Sunday, September 1, 2013

Rock-n-Roll vs Classical?

One of my symphony orchestras just finished doing a Led Zeppelin tribute show last weekend. In my opinion, it was a fabulous show, and a real buzz to play for. The audience seemed to be made up of a combination of regular symphony patrons and some hard core rock fans, with a good time had by all. Got several enthusiastic "great show!" comments from well-dressed baby boomers on my way out the stage door afterwards, proving that the generation that invented rock has not forgotten how to.

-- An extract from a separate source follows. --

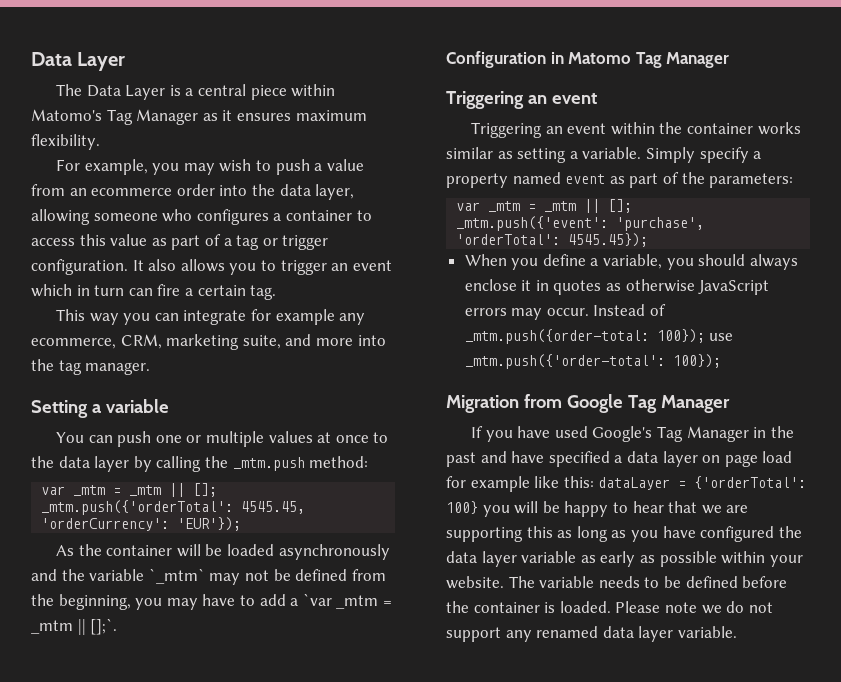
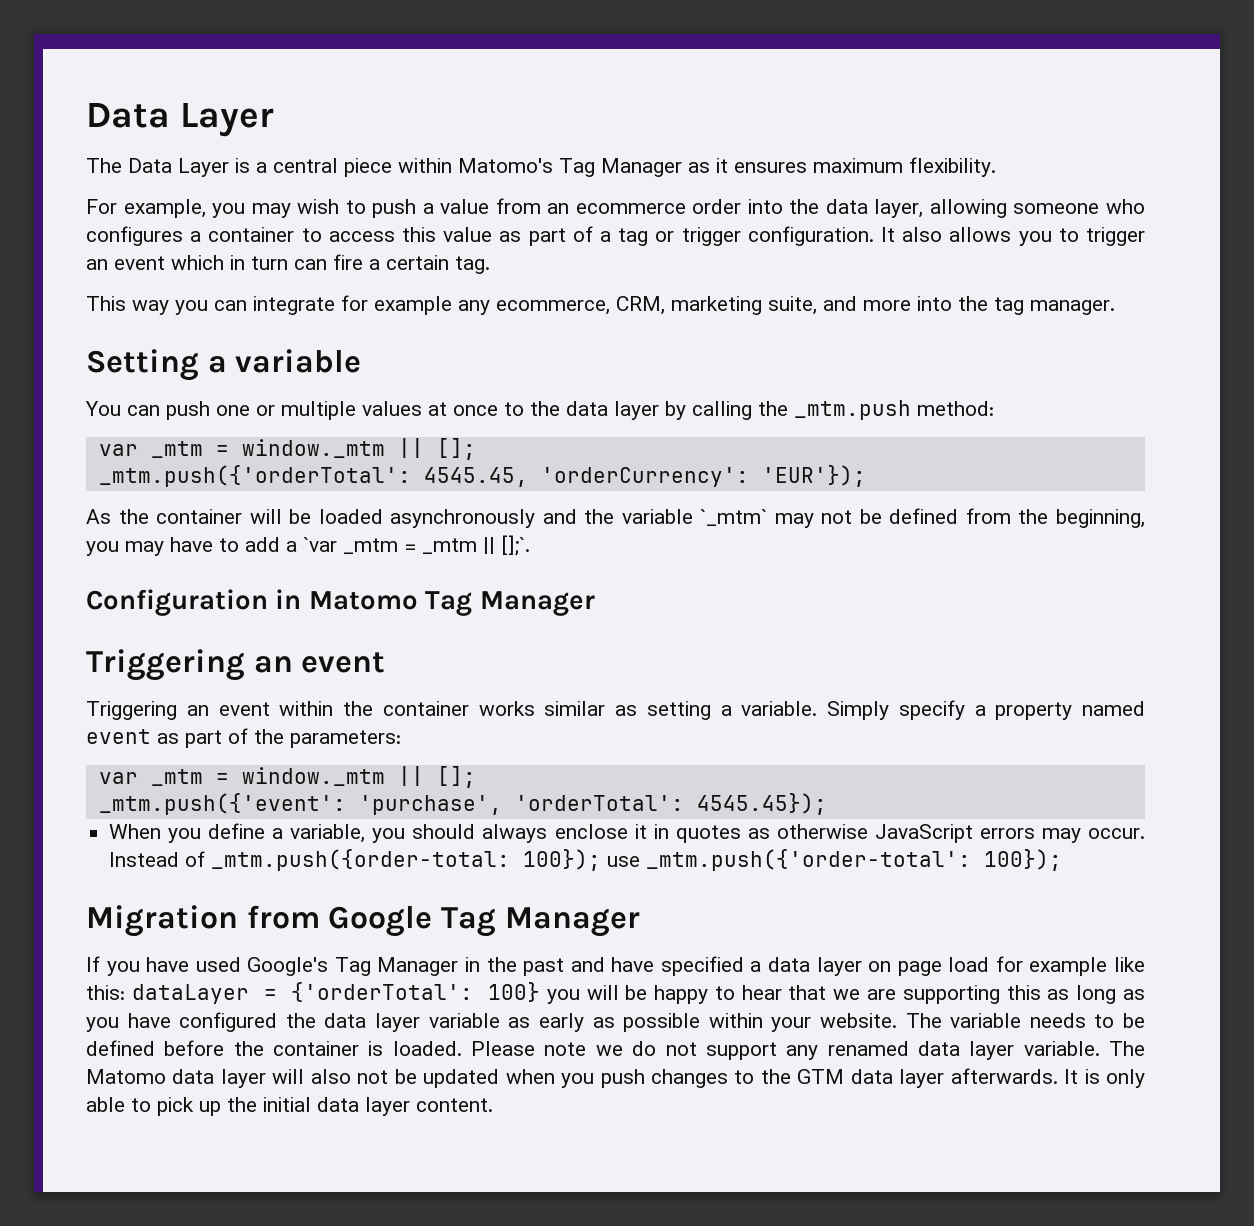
[129,485,162,496] _mtm -> [241,439,385,458] window._mtm
[544,201,577,212] _mtm -> [241,767,385,786] window._mtm
(737, 632) none -> [1109,1041,1146,1056] [86,1068,1146,1088] [86,1097,493,1116] The Matomo data layer will also not be updated when you push changes to the GTM data layer afterwards. It is only able to pick up the initial data layer content.

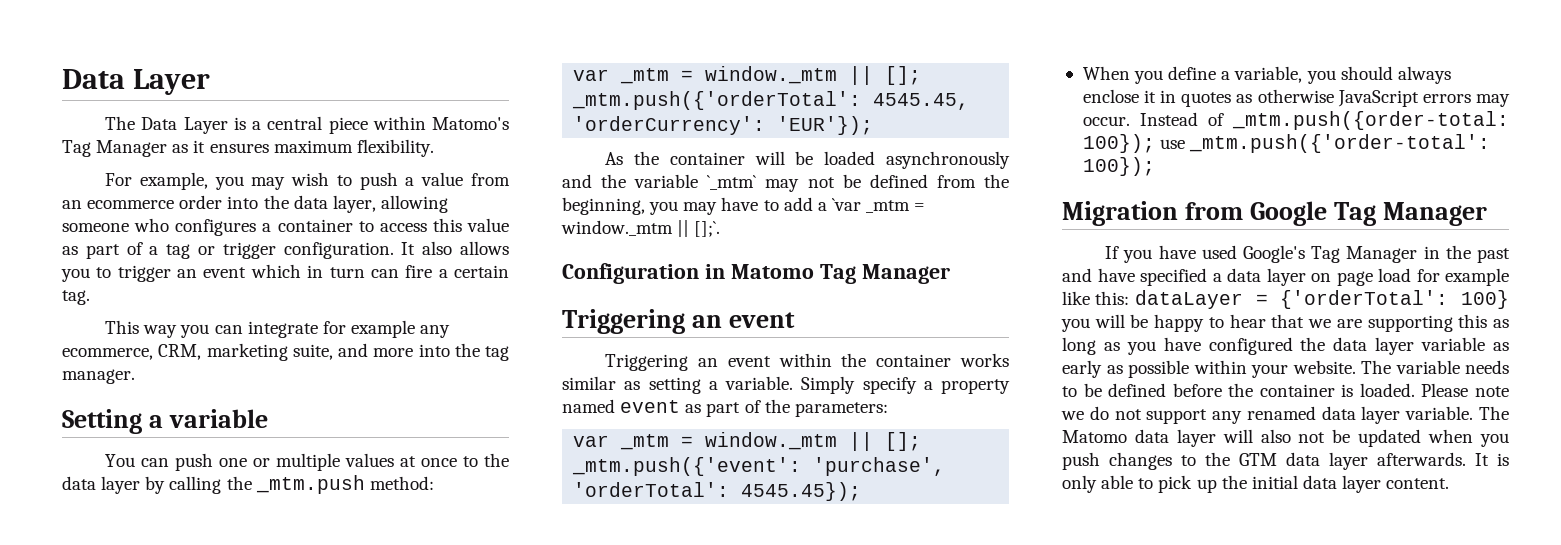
[422,538,477,554] _mtm -> [561,220,673,236] window._mtm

I have found that popular music genres, while mostly simplistic in their structure, can reach as deeply into my soul as the most wrenching performance of the Elgar Cello Concerto. When I was a college student I used to be a classical snob, turning my nose up at any other forms of music and wishing to physically flee any sensation of subwoofers......... until the day I got to play with the Moody Blues. Yep, "Nights in White Satin" resonating through my instrument made me a convert.
The feel of a throbbing bass line has alot more effect on you when you are the one producing the soundwaves. Suddenly, those bouncing, undulating masses of bodies in front of the stage became more than just hormone laden teens full of angst (okay, more like middle-aged bank tellers full of mid-life crises). They were acolytes of the "live for today" attitude, and they had hypnotized me. The primal rhythms and repeating refrains had surrounded my uptight ego and flayed it, exposing everything.
Subsequent shows with entertainers like Tony Bennett, George Benson and Doc Severinsen drew me into the jazz mentality, while performances with world-class mariachis such as Mariachi Vargas de Tecalitlan proved to me that there is beauty beyond words behind those conchos.
Still and all, I can't wait for my orchestra's first classical concert of this season. We have a brand new conductor at the helm who has already bewitched the crew with his handling of "The Stick". We'll be shredding Tchaikovsky in about three weeks, and I am ready to rock.